#### [Activity]
Pictures are not part of the answer. Write out exactly the lines from the one containing "[84,243,191,257] Oligophony.js ->" through the end of the material below.

= = = = =

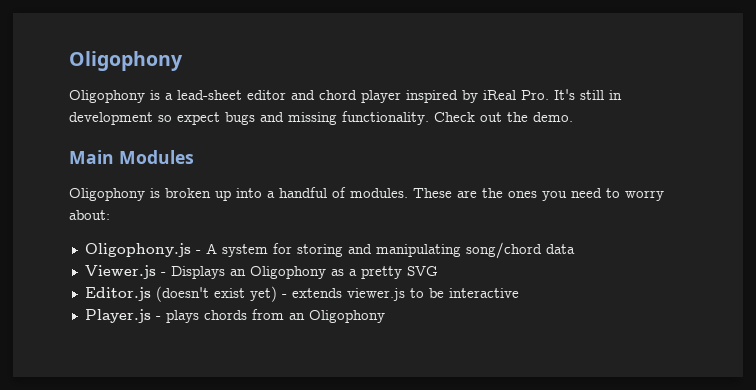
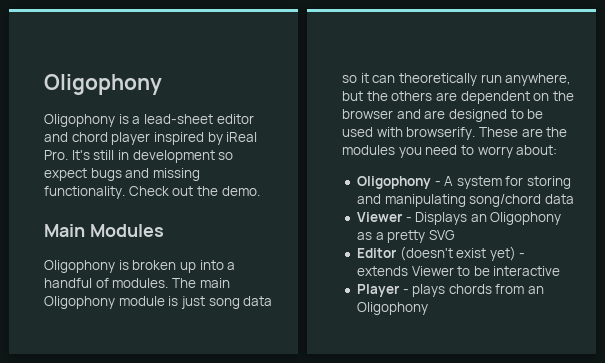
(408, 193) none -> [171,278,230,288] [44,296,273,309] [342,73,572,86] [342,91,574,104] [342,109,544,122] [342,127,476,140] The main Oligophony module is just song data so it can theoretically run anywhere, but the others are dependent on the browser and are designed to be used with browserify.
[508,191,537,198] ones -> [342,145,395,155] modules
[84,243,191,257] Oligophony.js -> [356,176,431,189] Oligophony
[84,265,156,279] Viewer.js -> [356,212,403,222] Viewer
[84,287,151,301] Editor.js -> [356,248,397,258] Editor
[346,288,405,301] viewer.js -> [411,266,454,276] Viewer
[84,309,151,323] Player.js -> [356,284,400,297] Player

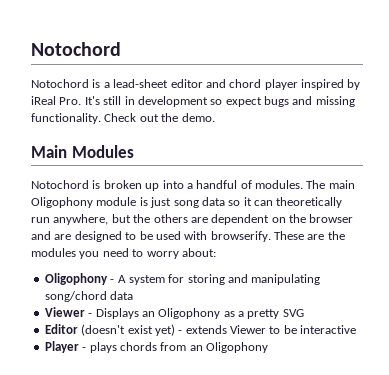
[44,74,162,95] [44,114,115,127] Oligophony // Oligophony -> [31,42,121,56] [31,79,89,88] Notochord // Notochord
[44,260,115,273] Oligophony -> [31,180,89,189] Notochord

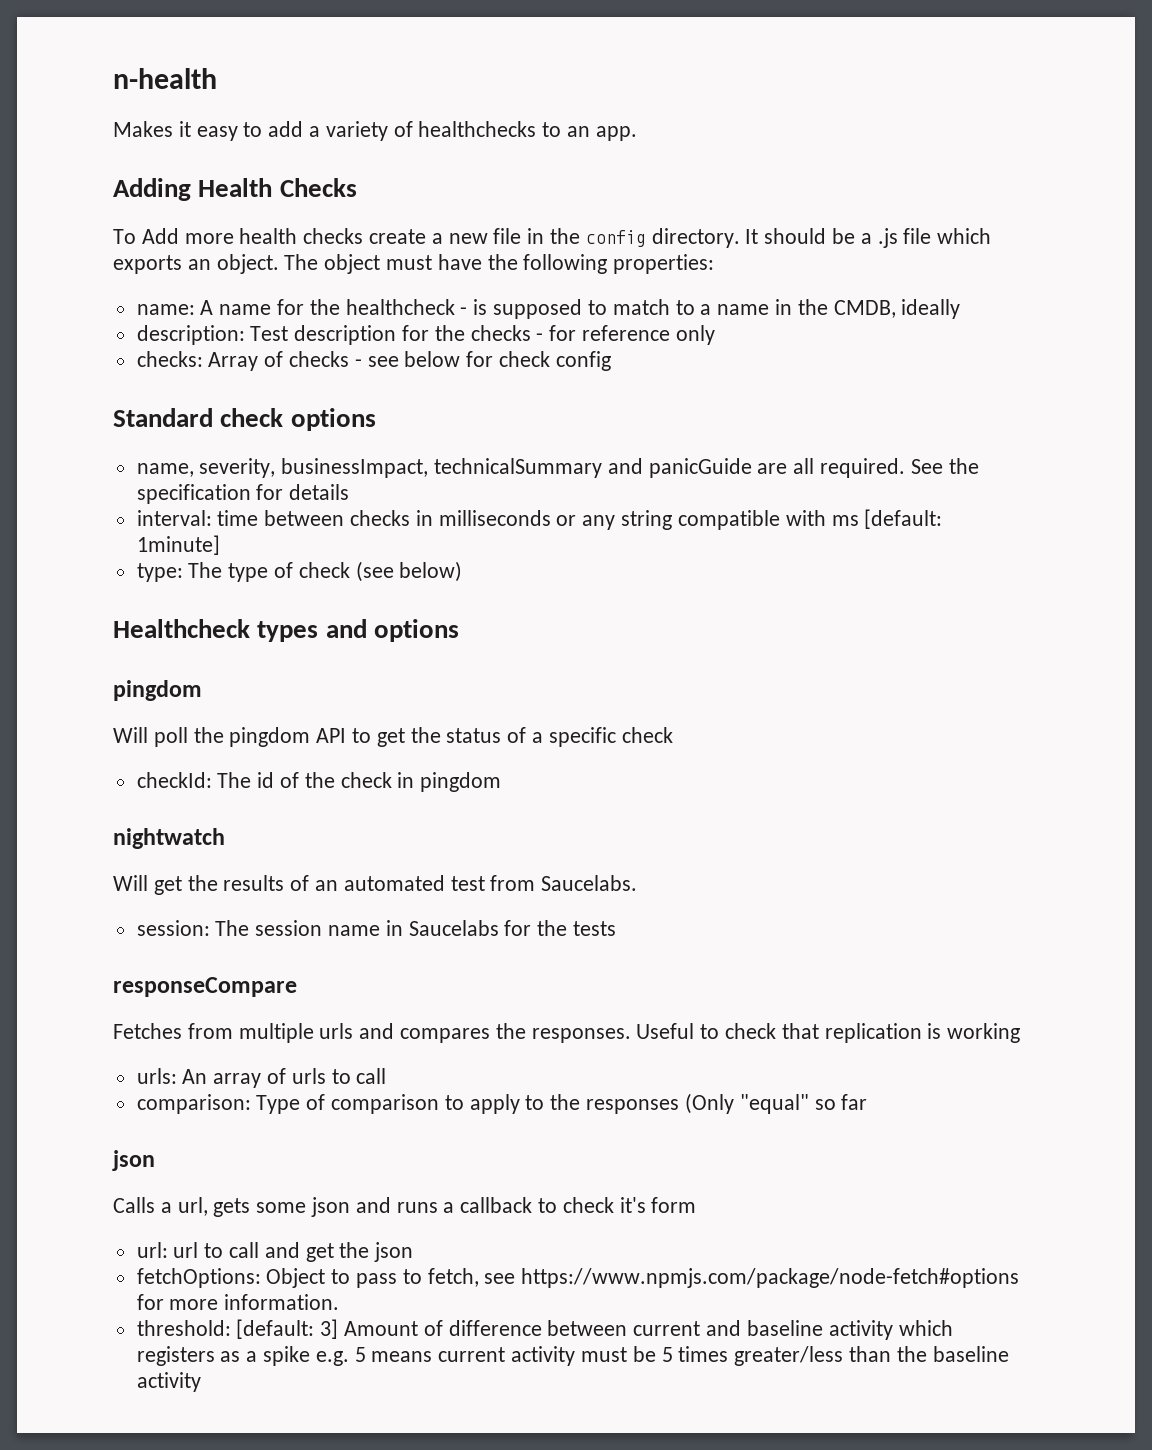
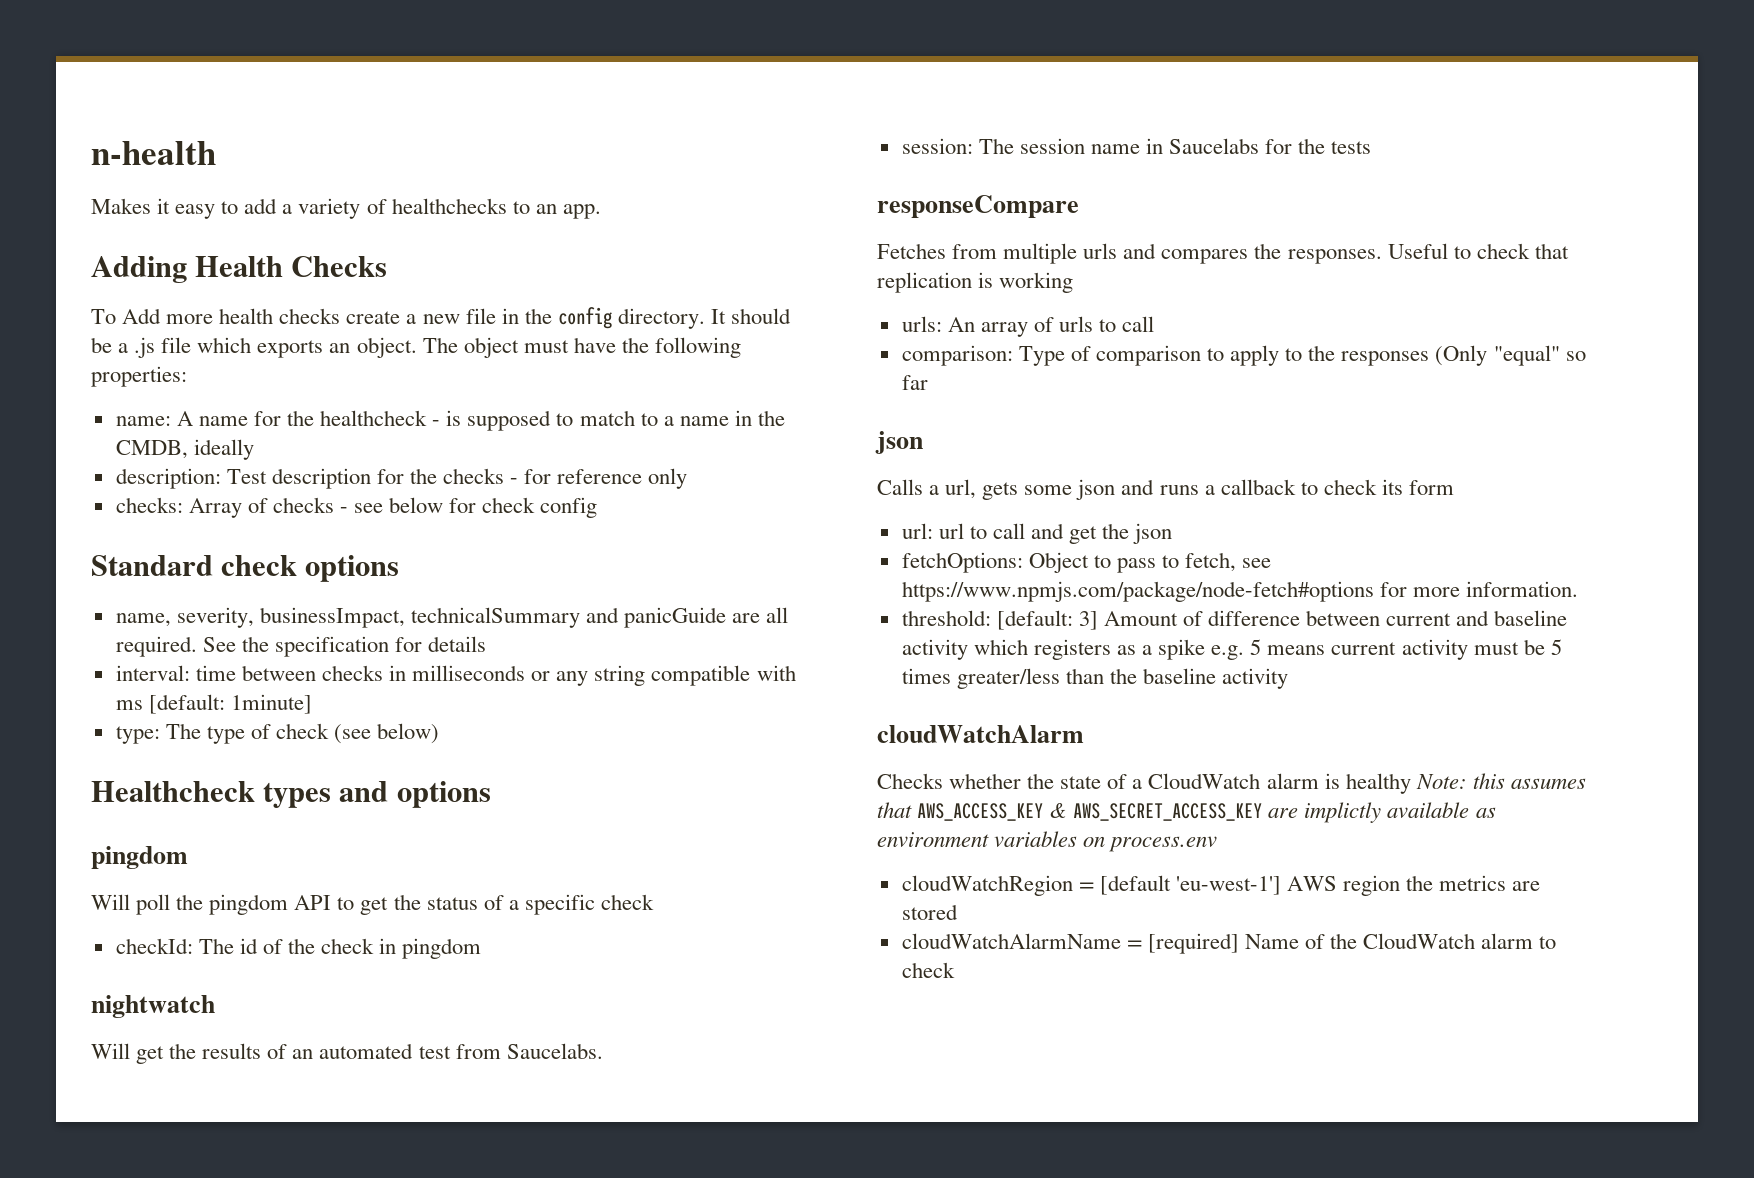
[619,1197,646,1213] it's -> [1381,479,1403,495] its
(201, 1382) none -> [877,725,1084,743] [877,773,1586,794] [877,802,1496,823] [877,831,1218,852] [901,875,1541,896] [901,904,958,920] [901,933,1557,954] [901,962,955,978] // cloudWatchAlarm // Checks whether the state of a CloudWatch alarm is healthy Note: this assumes that AWS_ACCESS_KEY & AWS_SECRET_ACCESS_KEY are implictly available as environment variables on process.env // cloudWatchRegion = [default 'eu-west-1'] AWS region the metrics are stored // cloudWatchAlarmName = [required] Name of the CloudWatch alarm to check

= = = = =

#### [Answer for the task]
[84,243,191,257] Oligophony.js -> [356,176,431,189] Oligophony
[84,265,156,279] Viewer.js -> [356,212,403,222] Viewer
[84,287,151,301] Editor.js -> [356,248,397,258] Editor
[346,288,405,301] viewer.js -> [411,266,454,276] Viewer
[84,309,151,323] Player.js -> [356,284,400,297] Player

[44,74,162,95] [44,114,115,127] Oligophony // Oligophony -> [31,42,121,56] [31,79,89,88] Notochord // Notochord
[44,260,115,273] Oligophony -> [31,180,89,189] Notochord

[619,1197,646,1213] it's -> [1381,479,1403,495] its
(201, 1382) none -> [877,725,1084,743] [877,773,1586,794] [877,802,1496,823] [877,831,1218,852] [901,875,1541,896] [901,904,958,920] [901,933,1557,954] [901,962,955,978] // cloudWatchAlarm // Checks whether the state of a CloudWatch alarm is healthy Note: this assumes that AWS_ACCESS_KEY & AWS_SECRET_ACCESS_KEY are implictly available as environment variables on process.env // cloudWatchRegion = [default 'eu-west-1'] AWS region the metrics are stored // cloudWatchAlarmName = [required] Name of the CloudWatch alarm to check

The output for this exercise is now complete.